[DATA TO USE — start]

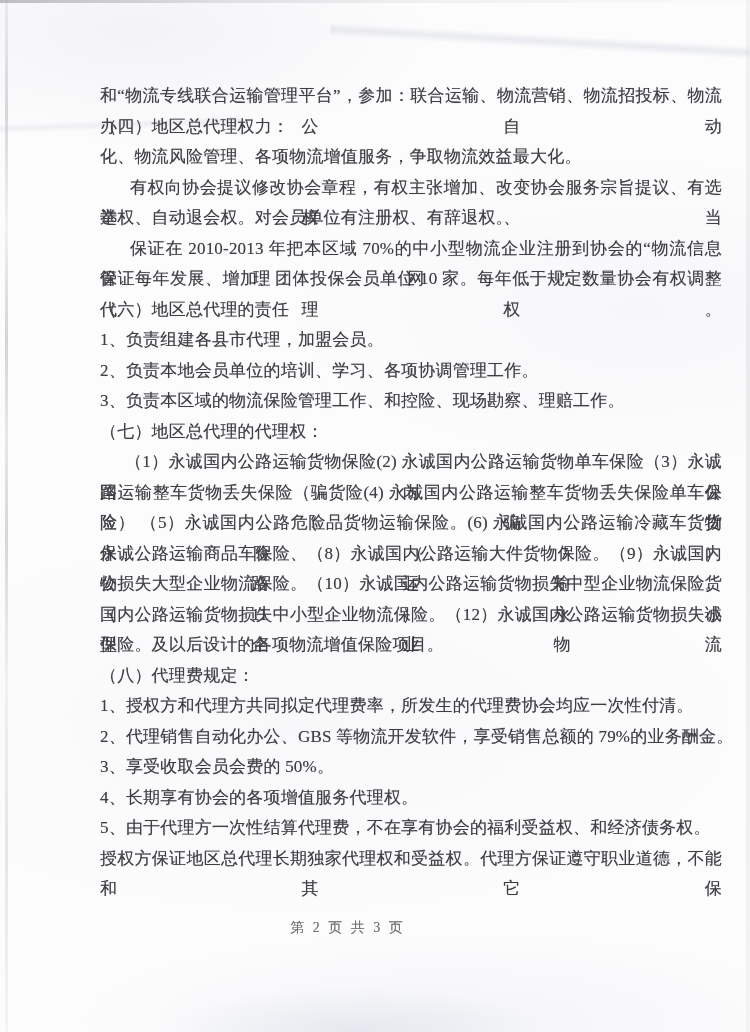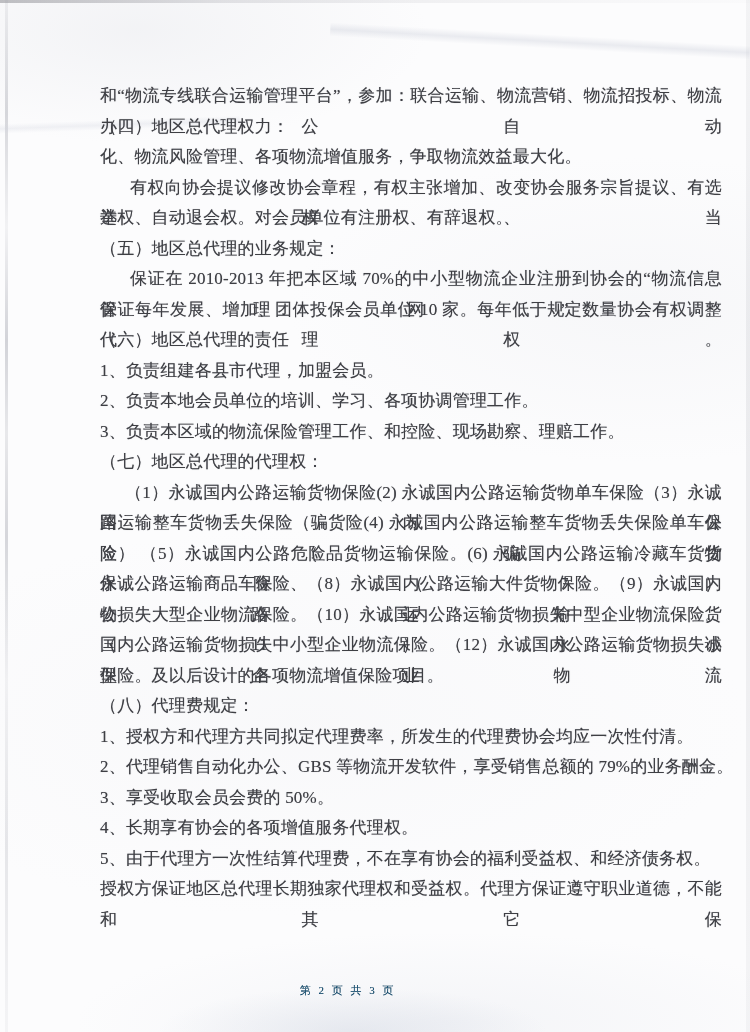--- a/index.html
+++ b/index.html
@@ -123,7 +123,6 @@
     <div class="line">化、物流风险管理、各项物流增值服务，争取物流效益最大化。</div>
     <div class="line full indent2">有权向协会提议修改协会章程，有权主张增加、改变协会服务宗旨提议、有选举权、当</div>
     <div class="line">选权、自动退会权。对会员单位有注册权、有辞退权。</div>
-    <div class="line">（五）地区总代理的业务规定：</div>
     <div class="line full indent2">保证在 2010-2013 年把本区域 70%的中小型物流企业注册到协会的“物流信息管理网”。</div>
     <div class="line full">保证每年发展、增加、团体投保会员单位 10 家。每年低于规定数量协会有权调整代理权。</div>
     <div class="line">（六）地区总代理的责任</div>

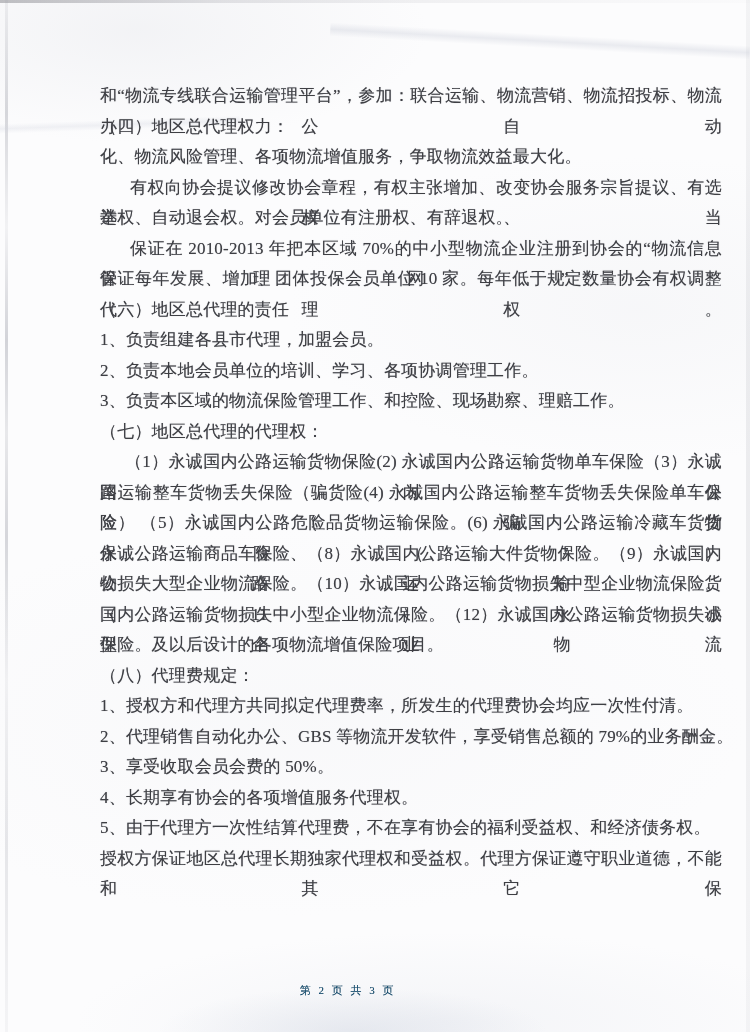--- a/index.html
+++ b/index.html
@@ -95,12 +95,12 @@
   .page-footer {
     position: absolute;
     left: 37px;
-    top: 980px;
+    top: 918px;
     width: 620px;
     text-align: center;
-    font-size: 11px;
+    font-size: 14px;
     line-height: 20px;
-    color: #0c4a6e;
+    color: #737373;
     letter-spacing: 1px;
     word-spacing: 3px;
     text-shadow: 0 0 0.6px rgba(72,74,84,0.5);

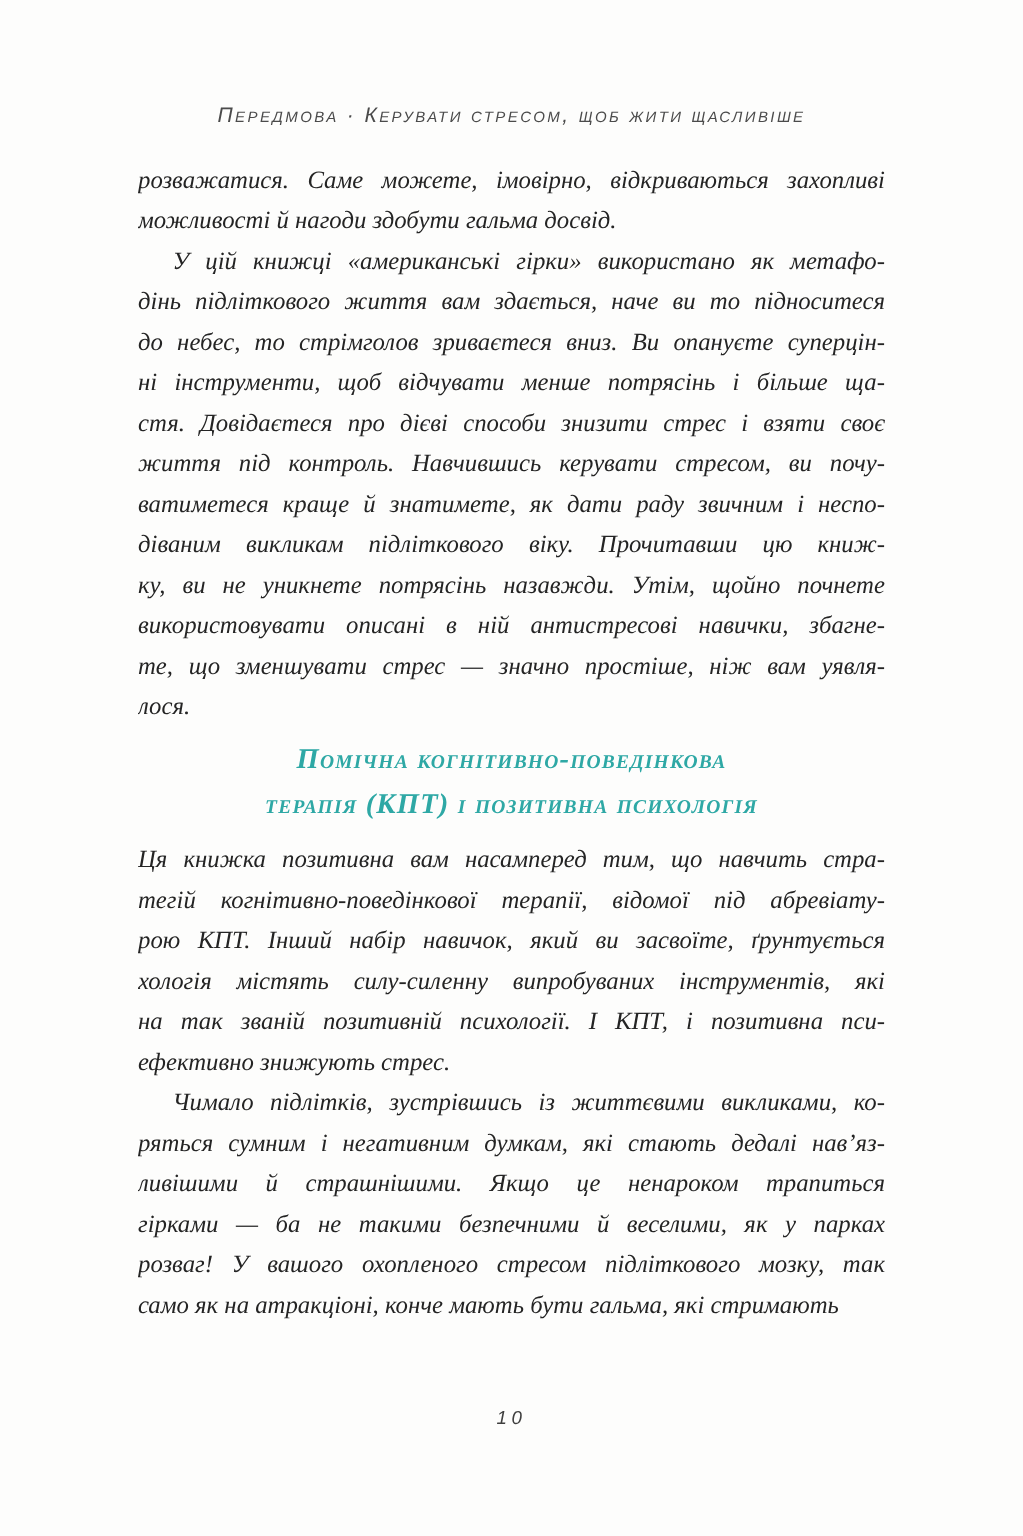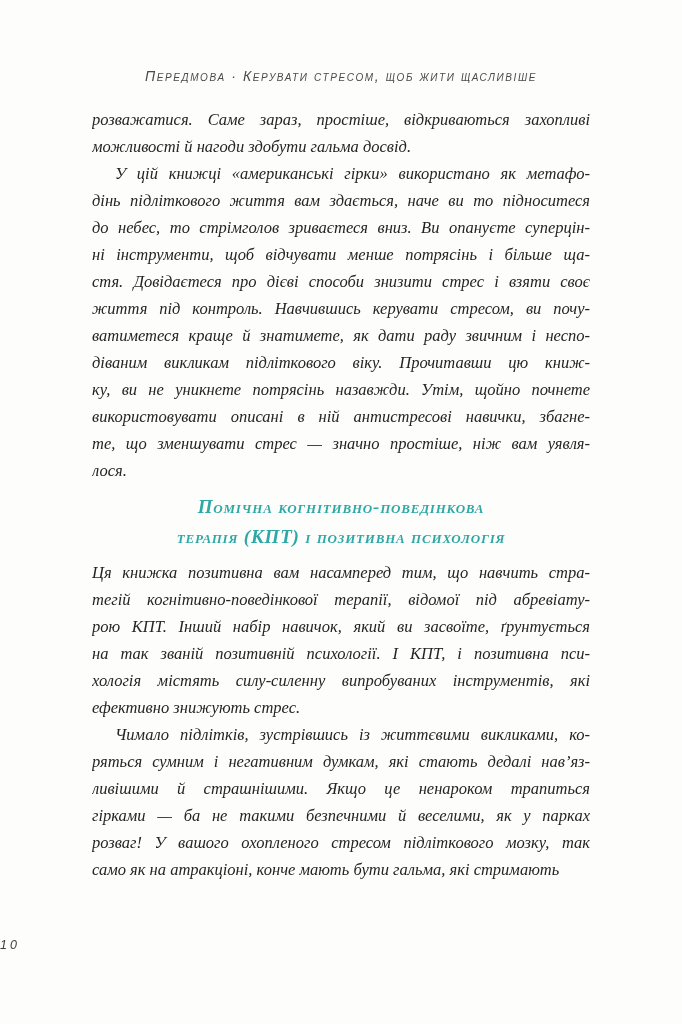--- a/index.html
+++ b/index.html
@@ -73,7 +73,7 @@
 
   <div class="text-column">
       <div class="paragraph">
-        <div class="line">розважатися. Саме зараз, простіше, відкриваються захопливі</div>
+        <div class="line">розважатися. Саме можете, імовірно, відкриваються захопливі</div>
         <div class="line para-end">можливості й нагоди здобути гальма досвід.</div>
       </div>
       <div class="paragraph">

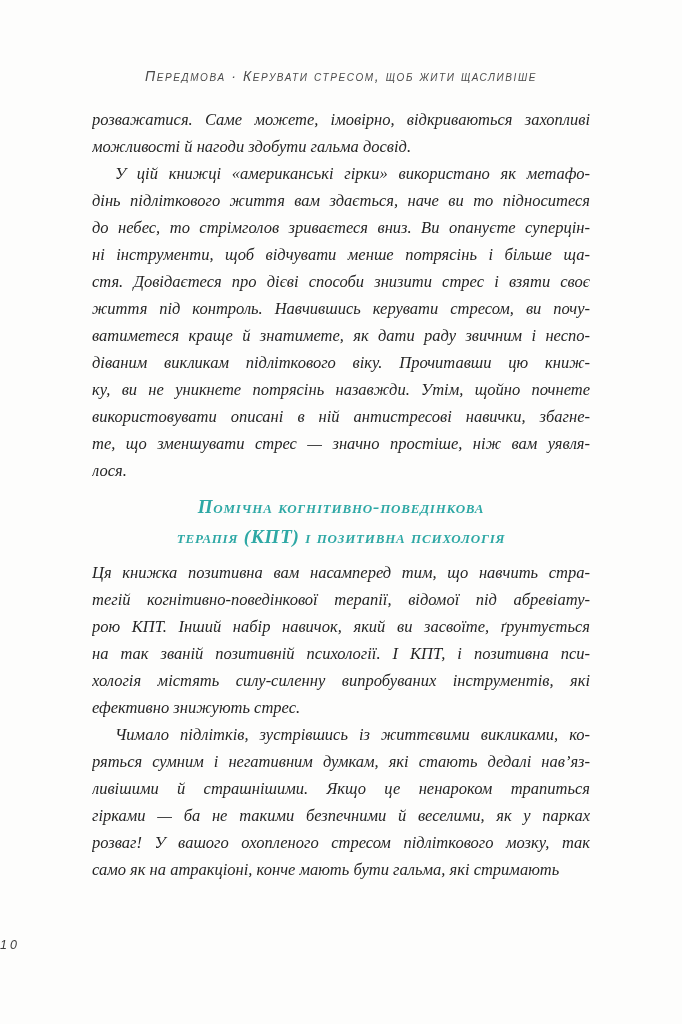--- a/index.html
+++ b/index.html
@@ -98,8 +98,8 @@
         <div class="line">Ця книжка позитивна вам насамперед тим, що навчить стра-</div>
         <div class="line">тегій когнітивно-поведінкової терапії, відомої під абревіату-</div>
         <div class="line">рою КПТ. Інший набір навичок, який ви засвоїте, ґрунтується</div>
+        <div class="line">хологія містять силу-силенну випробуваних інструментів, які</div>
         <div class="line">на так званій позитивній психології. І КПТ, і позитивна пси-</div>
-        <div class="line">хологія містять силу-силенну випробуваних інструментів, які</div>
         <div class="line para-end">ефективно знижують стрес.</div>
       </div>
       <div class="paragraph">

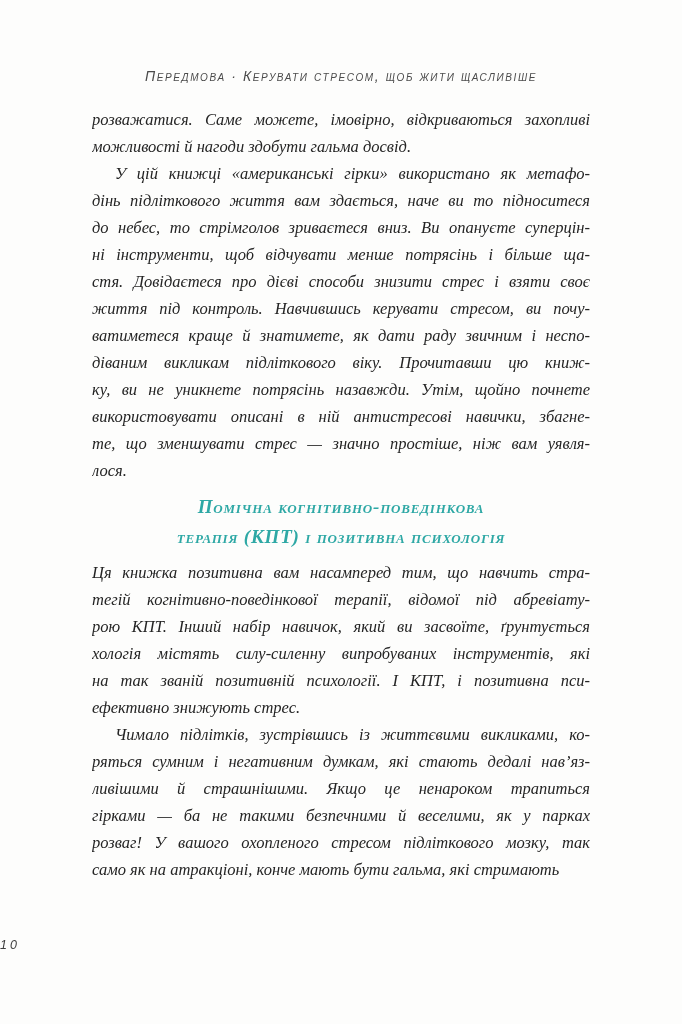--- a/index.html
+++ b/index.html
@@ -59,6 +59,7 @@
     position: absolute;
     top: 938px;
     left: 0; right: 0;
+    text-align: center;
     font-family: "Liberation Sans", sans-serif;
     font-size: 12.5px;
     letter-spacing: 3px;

[DATA TO USE — finish]

Every line above that has the string "full" needs to be copied.

     <div class="line full indent2">有权向协会提议修改协会章程，有权主张增加、改变协会服务宗旨提议、有选举权、当</div>
     <div class="line full indent2">保证在 2010-2013 年把本区域 70%的中小型物流企业注册到协会的“物流信息管理网”。</div>
     <div class="line full">保证每年发展、增加、团体投保会员单位 10 家。每年低于规定数量协会有权调整代理权。</div>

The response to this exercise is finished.